1. Gold, Randi. Carriage of Virulence Factors and Antimicrobial Resistance Genes in Staphylococcus pseudintermedius from Dogs.

Degree: PhD, Veterinary Microbiology, 2015, Texas A&M University

Staphylococcus pseudintermedius is the most common microorganism isolated from canine pyoderma and opportunistic infections. Prevalence of methicillin-resistant S. pseudintermedius (MRSP) has increased and multi-drug resistance has become common. A total of 734 S. pseudintermedius isolates collected from dogs presented to the Veterinary Medical Teaching Hospital from 2007 to 2012 were studied. Isolates were analyzed for antimicrobial resistance and virulence gene carriage. With the emergence of methicillin resistance, veterinarians have begun to use antimicrobials such as amikacin, to treat life-threatening MRSP infections. The most widespread mechanism of amikacin resistance is drug inactivation by aminoglycoside modifying enzymes (AMEs). The most prevalent gene detected here was aph(3′)- IIIa found in 75% (24/32) of isolates followed by aac(6′)/aph(2′′) and ant(4′)-Ia in 12% (4/32) and 3% (1/32), respectively. There was a significant association between amikacin and methicillin resistance. Since AMEs can be transferred from one bacteria to another, amikacin resistance may represent a new nosocomial and zoonotic threat. Clindamycin is an alternative to β-lactam antimicrobial therapy for canine pyoderma. Inducible and constitutive resistance to clindamycin can occur. Approximately forty erm genes encoding methylases involved in clindamycin resistance have been reported, with ermB most commonly found among S. pseudintermedius. We found eight of 608 isolates tested, positive for inducible clindamycin resistance by D-test and PCR detection of ermB. A vaccine against staphylococcal pyoderma would reduce the reliance on antimicrobial drugs.

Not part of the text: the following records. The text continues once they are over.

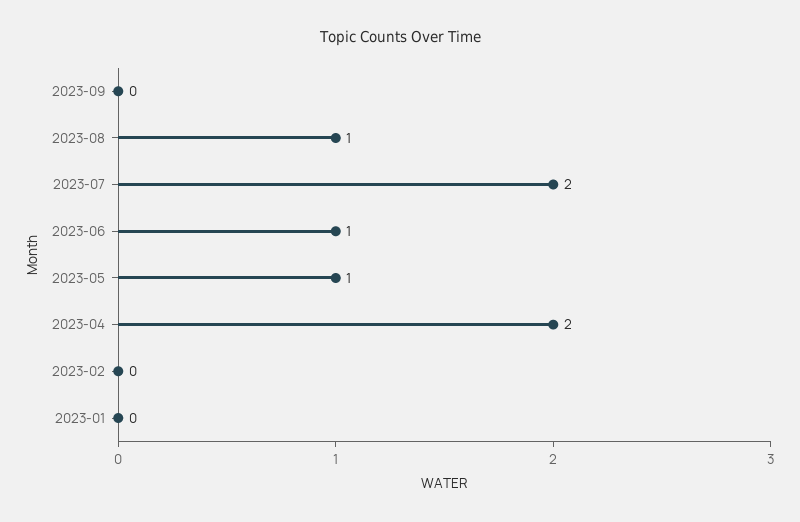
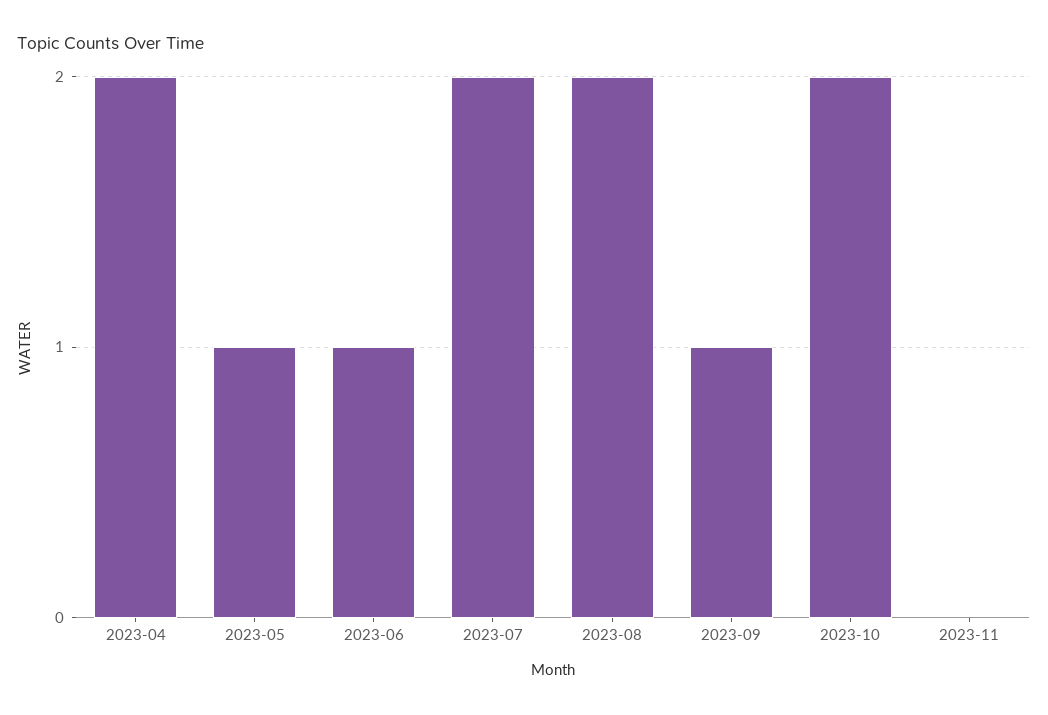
2023-09: 0 -> 1
2023-08: 1 -> 2
2023-02: 0 -> none
2023-01: 0 -> none
2023-10: none -> 2
2023-11: none -> 0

Staphylococcal cell-wall associated proteins (CWAPs) involved in colonization of the host are attractive potential vaccine targets. Eighteen CWAPs encoded by sps genes have been described in S. pseudintermedius; however, four vary in occurrence. Isolates were analyzed by polymerase chain reaction (PCR) for the presence of mecA, SCCmec type I-VI, and spsF, spsO, spsP, and spsQ. There was a significant association between methicillin resistance and carriage of spsP and spsQ. spsP and spsQ may be viable vaccine targets. Advisors/Committee Members: Lawhon, Sara (advisor), Cohen, Noah (committee member), Rodrigues, Aline (committee member), Fajt, Virginia (committee member), Patterson, Adam (committee member).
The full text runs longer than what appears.